I wondered if winter would be any more kind on my psyche after I left him, but alas. Of course, I don’t recommend combining the pain of separation and divorce over any kind of winter, particularly Southeast Alaska.
In Alaska, I had a happy light in my office with an unreal, luminous glow. I sat at my desk with silk long underwear beneath my uniform and brown leather slippers on my feet to keep from shivering.
I went to music and movie nights around town, hosted women’s nights at my home on Same Old Road, played my guitar and sang sad love songs. I was offered invitations from my sister and a friend to spend the holidays away from Southeast, but I declined. I had little vacation time to spare, and I thought I was doing ok.
The tiny headquarters at Glacier Bay emptied of other humans over the holidays. I drove to work in the dark, awaited the return of light to the sky by midmorning, went for a brief and tenuous walk in snow boot and Yaktrax ice guards issued by the park safety officer, and drove home in the dark. I kept a headlamp in my glove compartment and one in my jacket pocket to find my way from the car to my front door. When the sun went down over Gustavus, it was DARK!
I just barely survived that winter in Southeast Alaska. And spring came with little relief.
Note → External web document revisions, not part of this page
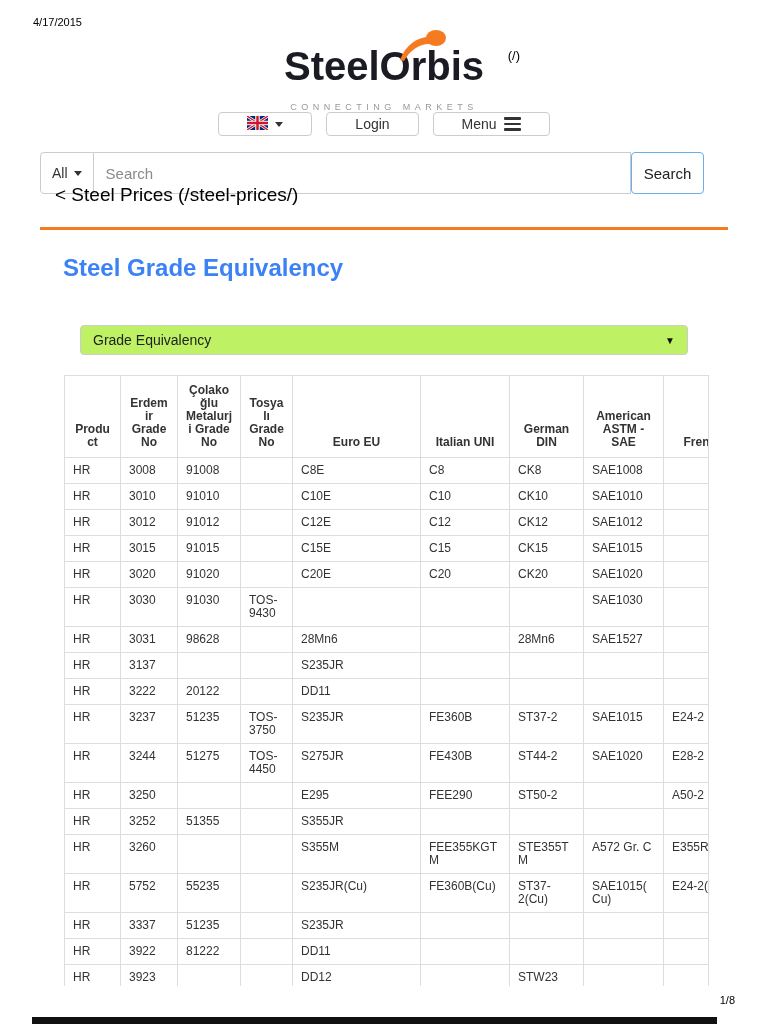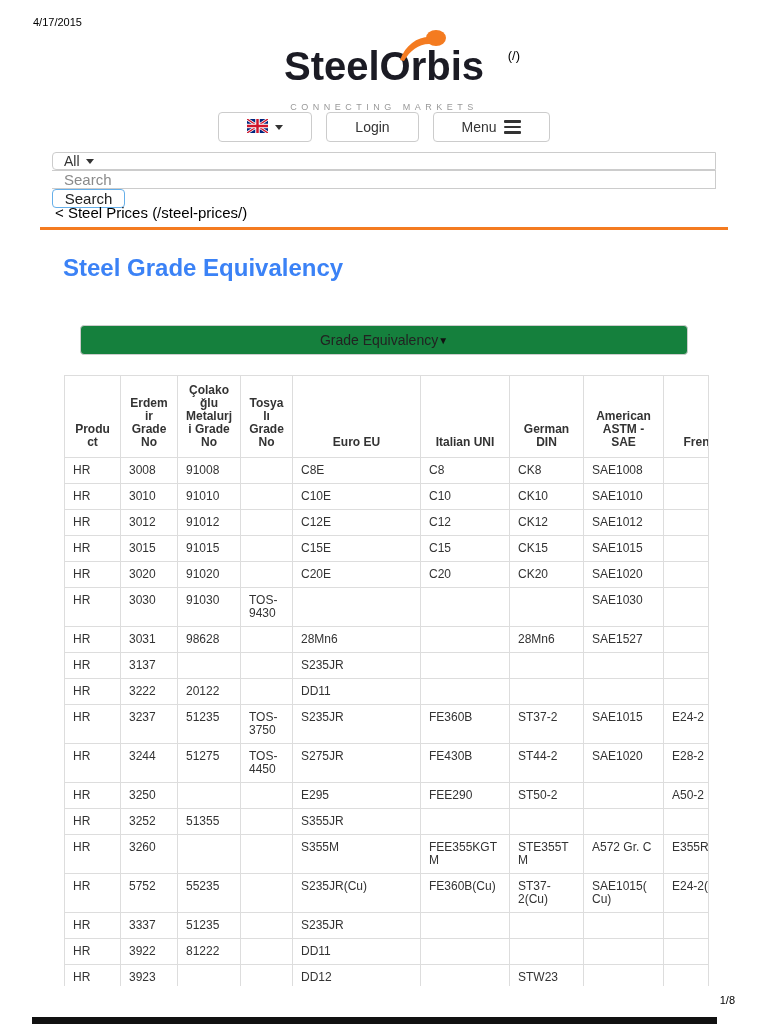"Login" .nav-btn { height: 30px -> 24px }
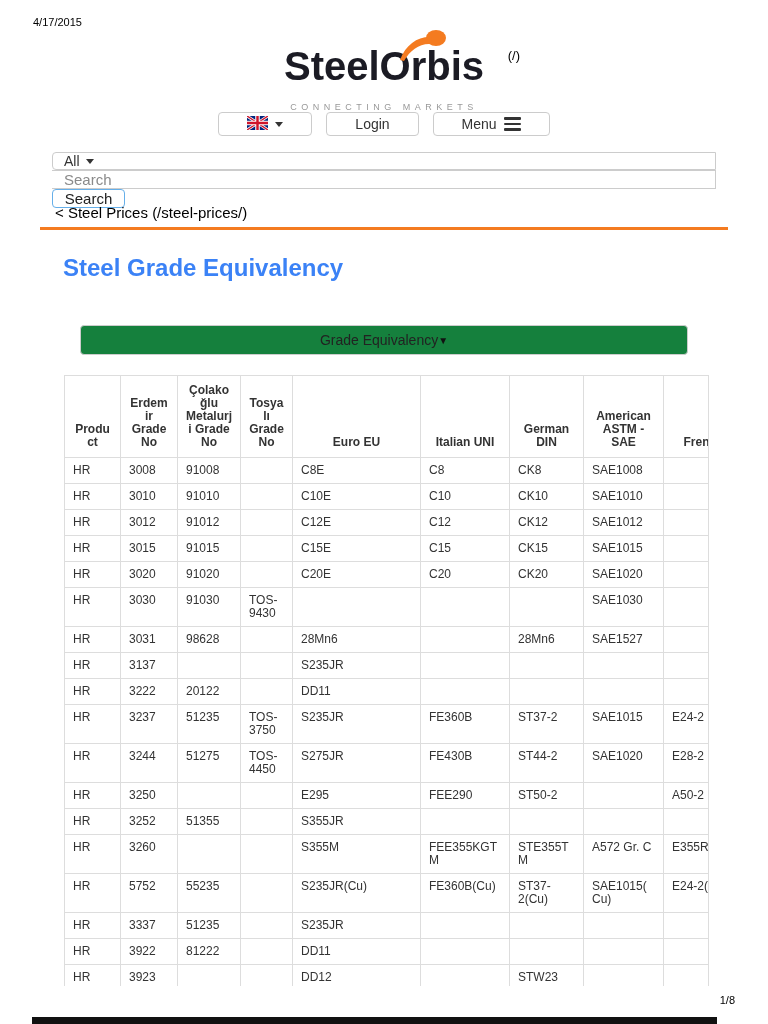"All" #search-row { flex-direction: column -> none; left: 52px -> 40px }
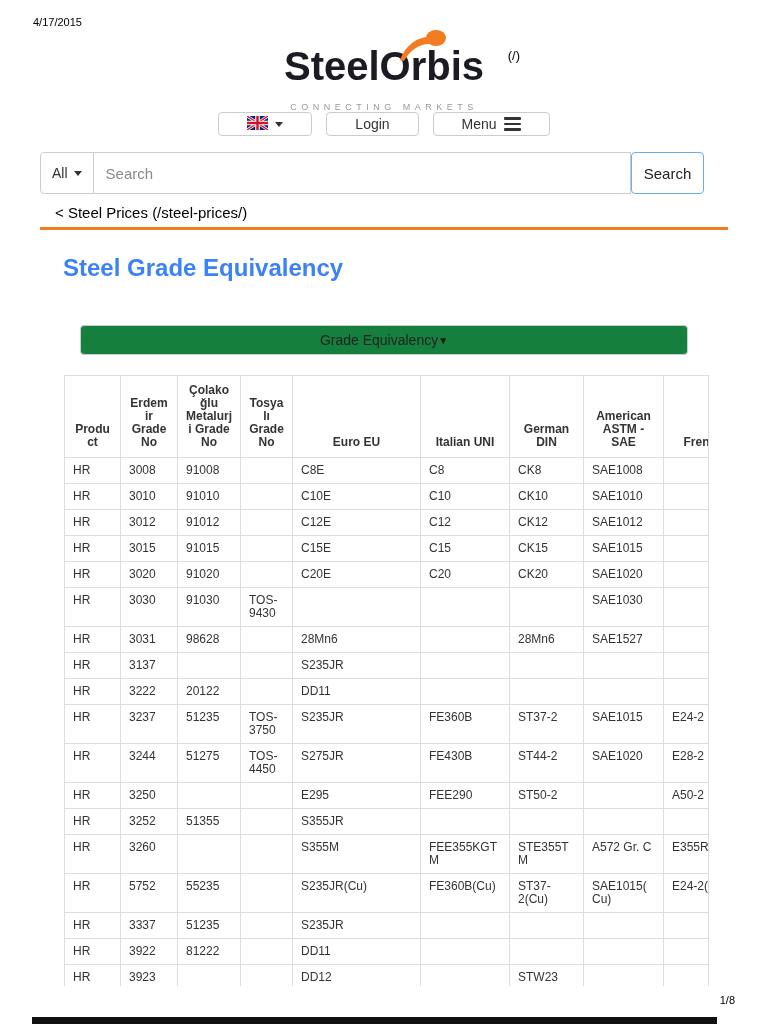"< Steel Prices (/steel-prices/)" #breadcrumb { font-size: 15px -> 19px; top: 204px -> 184px }
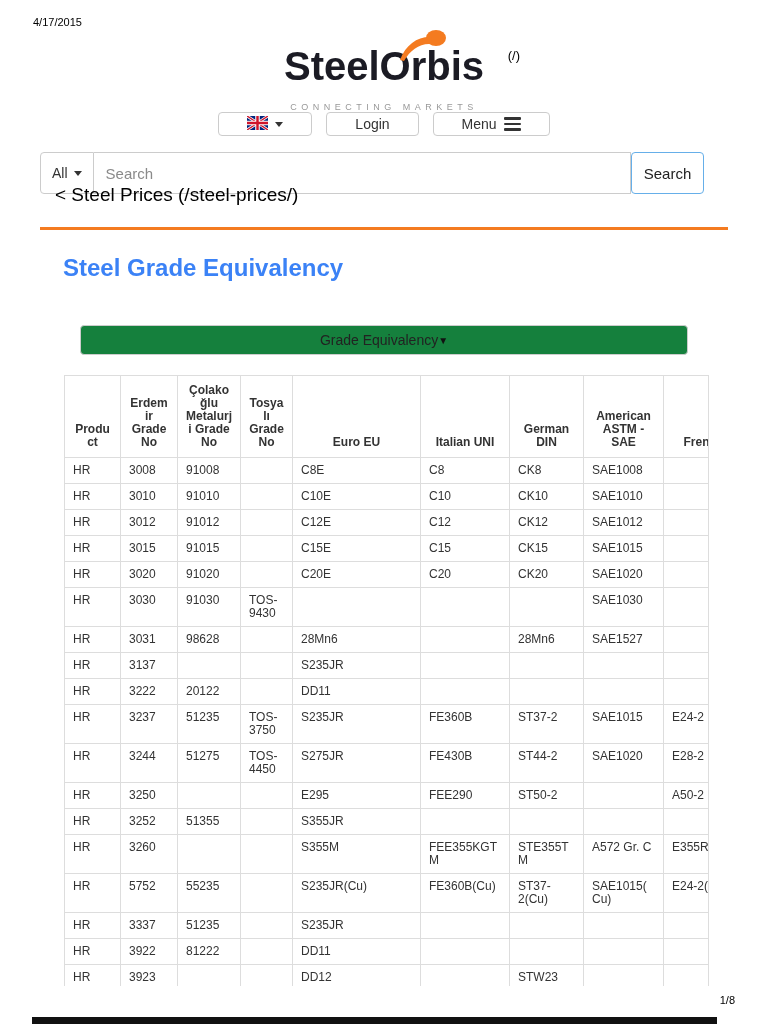"Grade Equivalency" #grade-select { background: #15803d -> #bef264; justify-content: center -> space-between }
Life in Lowell has had its challenging moments—noisy neighbors, awful landlord, moving expenses, auto vandalism and theft—but thankfully these are ills that mean little in the bigger picture of sustainability of spirit.
I feel valued here. I am happy to return after my days off each week. My colleagues greet me with open arms, smiles, and kind words. They tell me they miss me when I am gone. And I am encouraged to write and perform songs from the stories of men and women factory workers.
So overall, life is good. That I will struggle with the grey skies, liquid sunshine, and increasing and impending darkness may be inevitable, but I know I will find a way to carry on through those dark moments to the lighter ones ahead.